In an important ruling yesterday, the U.S. Court of Appeals for the Federal Circuit yesterday stood behind the concept that open source software should be covered by copyright law, which strengthens the rights of OS developers.
This is a critical win for open source developers, which although seemingly obvious was an untested aspect of US law. Software has long been viewed in the courts as being covered under copyright law. Some background on the copyright protections provided to software is here, here and here.
The crux of the case centers on whether the terms of an open source license such as the Artistic License in this case (or similar licenses, such as Creative Commons) should be considered “conditions of, or merely covenants to, the copyright licenses.” When a copyright holder grants a nonexclusive license to use a copyrighted work, he/she forfeits his/her rights to sue for copyright infringement and can only sue for breach of contract.

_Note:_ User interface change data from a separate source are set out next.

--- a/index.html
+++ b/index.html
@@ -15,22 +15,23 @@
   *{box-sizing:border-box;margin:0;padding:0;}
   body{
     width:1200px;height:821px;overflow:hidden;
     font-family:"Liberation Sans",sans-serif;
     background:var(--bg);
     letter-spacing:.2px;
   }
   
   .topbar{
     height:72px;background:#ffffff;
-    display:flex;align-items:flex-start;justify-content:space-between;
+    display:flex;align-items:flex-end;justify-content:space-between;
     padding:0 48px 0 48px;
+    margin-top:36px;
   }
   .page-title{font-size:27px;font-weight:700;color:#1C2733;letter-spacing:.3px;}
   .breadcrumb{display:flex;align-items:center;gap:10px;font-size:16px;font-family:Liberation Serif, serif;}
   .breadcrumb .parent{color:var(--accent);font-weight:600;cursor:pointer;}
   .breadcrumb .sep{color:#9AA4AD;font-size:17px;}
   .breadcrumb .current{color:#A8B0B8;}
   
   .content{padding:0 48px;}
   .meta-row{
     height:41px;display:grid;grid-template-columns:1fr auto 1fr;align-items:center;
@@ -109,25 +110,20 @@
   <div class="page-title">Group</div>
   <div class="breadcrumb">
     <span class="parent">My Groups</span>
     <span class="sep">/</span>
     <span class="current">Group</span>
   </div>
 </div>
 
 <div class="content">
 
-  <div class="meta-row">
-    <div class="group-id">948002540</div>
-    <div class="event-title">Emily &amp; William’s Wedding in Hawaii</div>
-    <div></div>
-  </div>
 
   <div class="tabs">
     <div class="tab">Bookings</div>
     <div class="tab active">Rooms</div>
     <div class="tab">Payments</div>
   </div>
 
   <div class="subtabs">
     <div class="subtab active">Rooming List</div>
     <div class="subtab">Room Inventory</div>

Why is this an important distinction? One could consider violations of use a violation of contract law, which would significantly reduce the penalties for violation. Contract law violations frequently result in awards that are a derivative of the monetary damages related to the contract. In the case of Open Source software, there is very limited if any exchange of funds, and therefore very limited monetary damages.

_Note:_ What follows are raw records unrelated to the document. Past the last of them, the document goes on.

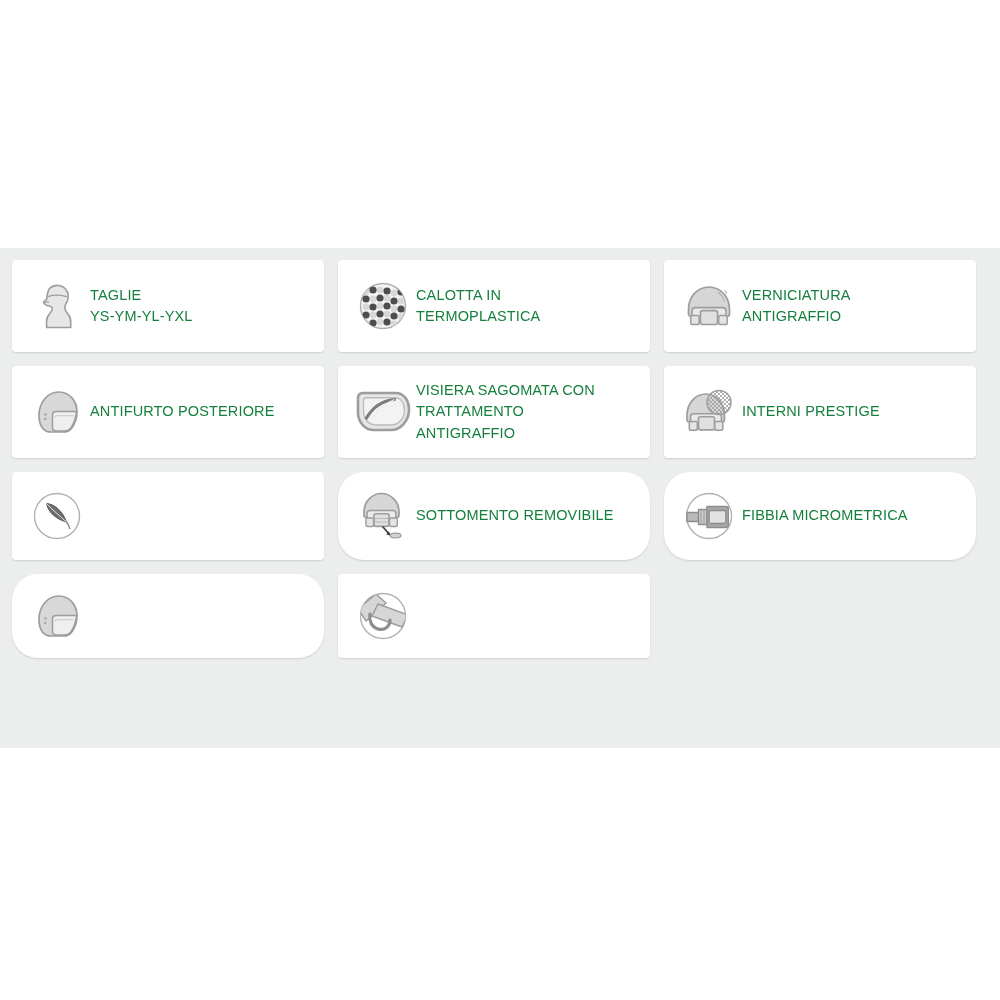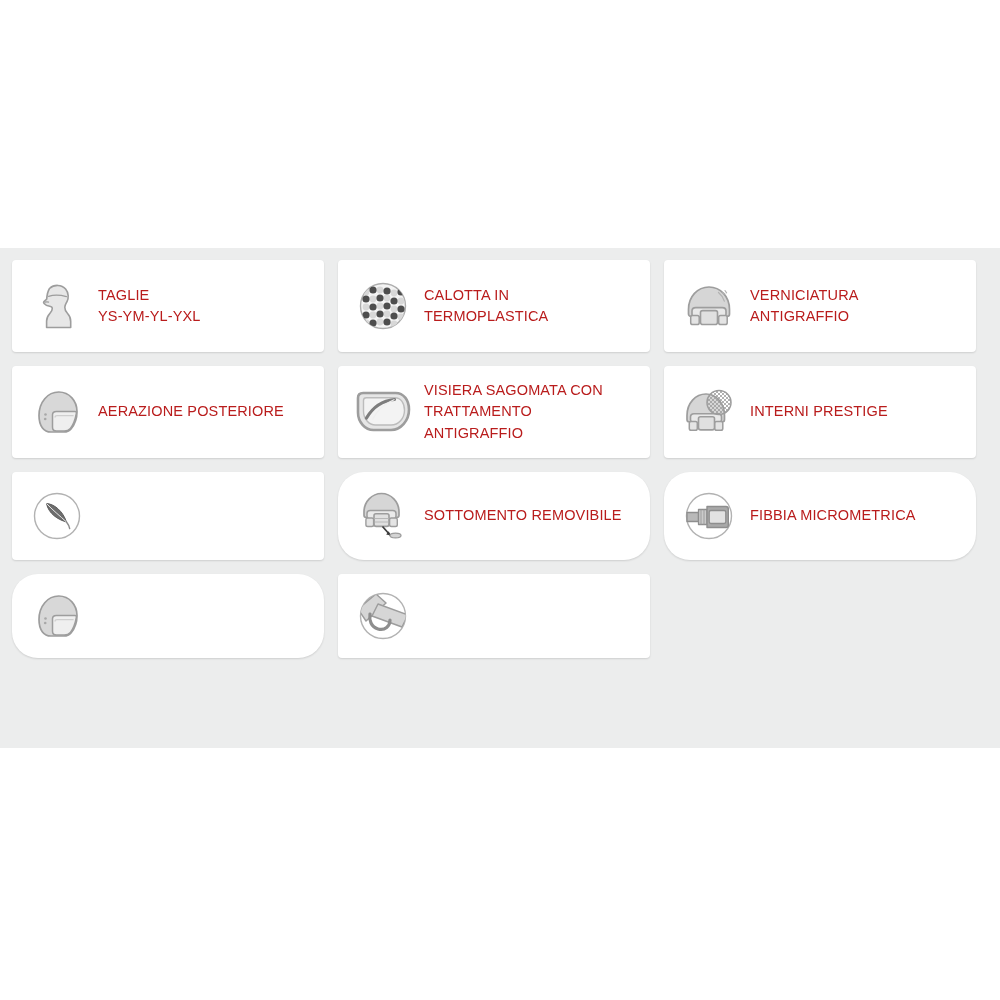--- a/index.html
+++ b/index.html
@@ -62,22 +62,22 @@
     flex: 0 0 62px;
     width: 62px;
     height: 62px;
     display: flex;
     align-items: center;
     justify-content: center;
   }
   .icon-wrap svg { display: block; }
 
   .label {
-    margin-left: 10px;
-    color: #b91c1c;
+    margin-left: 2px;
+    color: #15803d;
     font-size: 14.5px;
     line-height: 1.45;
     letter-spacing: 0.15px;
     font-weight: 400;
     white-space: pre-line;
   }
 </style>
 </head>
 <body>
 
@@ -169,21 +169,21 @@
       <div class="card r2">
         <span class="icon-wrap">
           <svg width="56" height="56" viewBox="0 0 56 56">
             <path d="M10 31.5C10 18 18.8 8 29.8 8C40.5 8 48 17 48 27.5c0 6.7-2 12.7-6 17.4c-1.8 2.1-4 3.1-7 3.1H22c-7.3 0-12-6.1-12-16.5z" fill="#d8d8d8" stroke="#9d9d9d" stroke-width="1.7" stroke-linejoin="round"></path>
             <path d="M23.5 30.8c0-1.9 1.6-3.3 3.8-3.3H46c1 0 1.6 0.7 1.4 1.7c-1.2 6.7-3.2 11.8-6 15.2c-1.5 1.8-3.6 2.7-6.1 2.7h-7.9c-2.5 0-3.9-1.4-3.9-3.8z" fill="#efefef" stroke="#9d9d9d" stroke-width="1.5" stroke-linejoin="round"></path>
             <path d="M26 33.5c0-1.1 0.9-1.8 2.2-1.8h16.4" fill="none" stroke="#cfcfcf" stroke-width="1.2"></path>
             <circle cx="16.5" cy="30.5" r="1.3" fill="#a8a8a8"></circle>
             <circle cx="16.2" cy="35" r="1.3" fill="#a8a8a8"></circle>
           </svg>
         </span>
-        <span class="label">AERAZIONE POSTERIORE</span>
+        <span class="label">ANTIFURTO POSTERIORE</span>
       </div>
 
       <div class="card r2">
         <span class="icon-wrap">
           <svg width="60" height="50" viewBox="0 0 60 50">
             <path d="M5 11c0-3 2-5 5.2-5h32.4C50.5 6 56 13 56 22.5C56 33.5 48 43 38 43H20.5C12 43 5 35 5 25.5z" fill="#e6e6e6" stroke="#9d9d9d" stroke-width="2.6" stroke-linejoin="round"></path>
             <path d="M10.5 13.5c0-1.6 1.1-2.7 2.9-2.7h28.4C48 10.8 51.5 16 51.5 23.2C51.5 31.5 45.5 38 38 38H22.5C16 38 10.5 31.8 10.5 24z" fill="#f3f3f3" stroke="#bcbcbc" stroke-width="1.4" stroke-linejoin="round"></path>
             <path d="M13.5 31C20 20 30 13.5 41.5 12.5" fill="none" stroke="#7d7d7d" stroke-width="3.2" stroke-linecap="round"></path>
             <path d="M41.5 12.5c-9 3.5-17 10.3-22 20" fill="none" stroke="#efefef" stroke-width="1.2"></path>
           </svg>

In the ruling, Judge White addressed the question of economic benefits accruing to OS developers by writing:
The lack of money changing hands in open source licensing should not be presumed to mean that there is no economic consideration, however. There are substantial benefits, including economic benefits, to the creation and distribution of copyrighted works under public licenses that range far beyond traditional license royalties.
Copyright infringement on the other hand has a set of penalties and remedies that are much more significant and are not explicitly tied to the financial terms of an exchange. In addition, copyright cases can include attorney’s fees in the remediation.
In the decision, the Artistic License used by the plaintiff was deemed to be limited in scope and have conditions, which the licensor violated, then the case was deemed to be infringing on copyright. Deciding in the plaintiff’s favor because of the clause “provided that …” created limitations and conditions in the license to which the licensor must adhere or they would be infringing on the copyrights of the licensor. In this particular case, the “conditions set forth in the Artistic License are vital to enable the copyright holder to retain the ability to benefit from the work of downstream users.” In addition, licensors are “authorized to make modifications and to distribute the materials provided that the user follows the restrictive terms of the Artistic License.” These conditions of use were deemed to be sufficient restrictions to the terms of the license to distinguish them from contractual covenants.
This case will reinforce the legal protections for producers of OS software that have underpinned the development and sharing of OS code for years. Andy Updegrove, a lawyer specializing in intellectual property law, standards and a prolific blogger, was quoted in PC Magazine as saying:
“For the community this wasn’t about the money at all, but about receiving the blessing of an important court that the foundations upon which the entire fee and open source and Creative Commons philosophies are based.”